2.3 Oregon Property Disclosures

Key Takeaways

  • ORS 105.464 and 105.465 require a seller to deliver a Seller's Property Disclosure Statement to any buyer who makes a written offer on covered residential property
  • The disclosure is based on the seller's ACTUAL KNOWLEDGE; no inspection or investigation by the seller is required
  • A buyer who receives the statement has five business days to revoke the offer in writing, unless that right was waived in the sale agreement
  • Federal law requires lead-based paint disclosure and the EPA pamphlet for housing built before 1978, with a 10-day inspection opportunity
  • Oregon's residential property wholesaling law (House Bill 4058) took effect July 1, 2025, adding a mandatory written wholesaler disclosure
Last updated: June 2026

Seller's Property Disclosure Statement

Under ORS 105.464 and 105.465, a seller of covered residential property must deliver a completed Seller's Property Disclosure Statement to any buyer who makes a written offer to purchase. The statutory form's wording and questions are set by ORS 105.464 — sellers complete it, but its structure is fixed by law.

Properties covered

The requirement reaches transactions involving residential property by sale, exchange, or land sale contract, including:

  • Single-family homes
  • Duplexes, triplexes, and quadplexes (up to four units)
  • Condominium units
  • Manufactured dwellings
  • Timeshares

The actual-knowledge standard

Oregon asks only for the seller's actual knowledge at the time of disclosure. The seller is not required to inspect the property, hire a professional, or investigate beyond what they already know.

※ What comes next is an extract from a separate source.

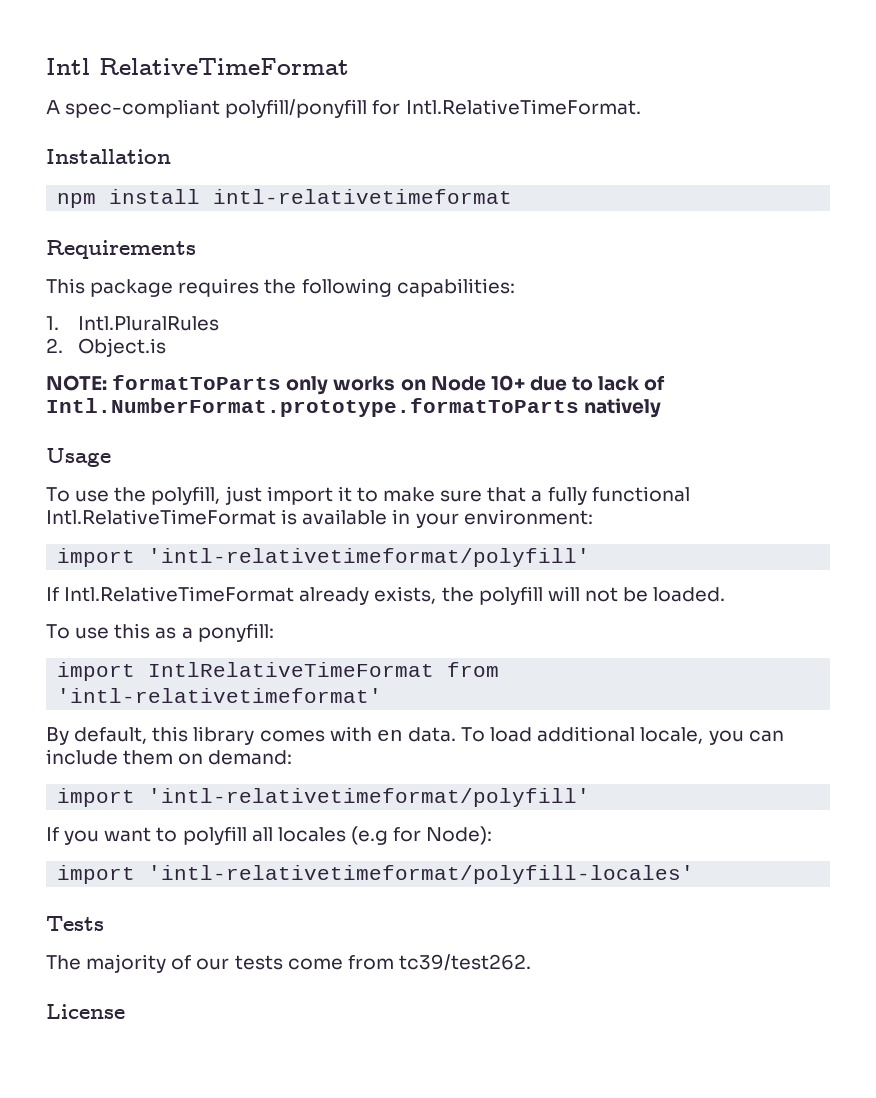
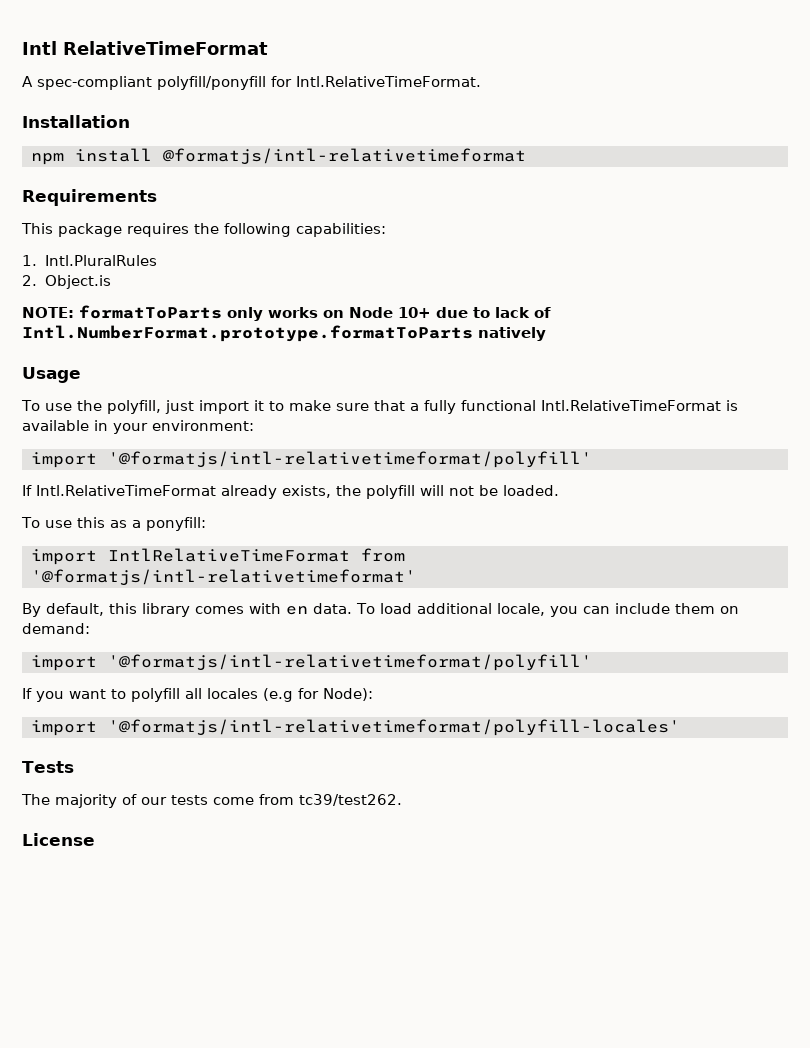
[213,189,513,204] intl-relativetimeformat -> [163,148,526,165] @formatjs/intl-relativetimeformat
[148,548,591,567] 'intl-relativetimeformat/polyfill' -> [108,451,592,468] '@formatjs/intl-relativetimeformat/polyfill'
[57,688,383,703] 'intl-relativetimeformat' -> [31,569,416,586] '@formatjs/intl-relativetimeformat'
[148,788,591,807] 'intl-relativetimeformat/polyfill' -> [108,654,592,671] '@formatjs/intl-relativetimeformat/polyfill'
[148,865,695,884] 'intl-relativetimeformat/polyfill-locales' -> [108,719,680,736] '@formatjs/intl-relativetimeformat/polyfill-locales'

Required of the sellerNOT required of the seller
Disclose known defectsOrder a professional inspection
Disclose known historyConduct an independent investigation
Answer the statutory questions honestlyGuess or speculate about unknown conditions

The five-business-day right to revoke

This is the most frequently missed Oregon fact: a buyer who receives the disclosure statement has five business days from delivery to revoke the offer in writing by delivering a signed statement disapproving the disclosure — unless the buyer waived this right at or before signing the sale agreement.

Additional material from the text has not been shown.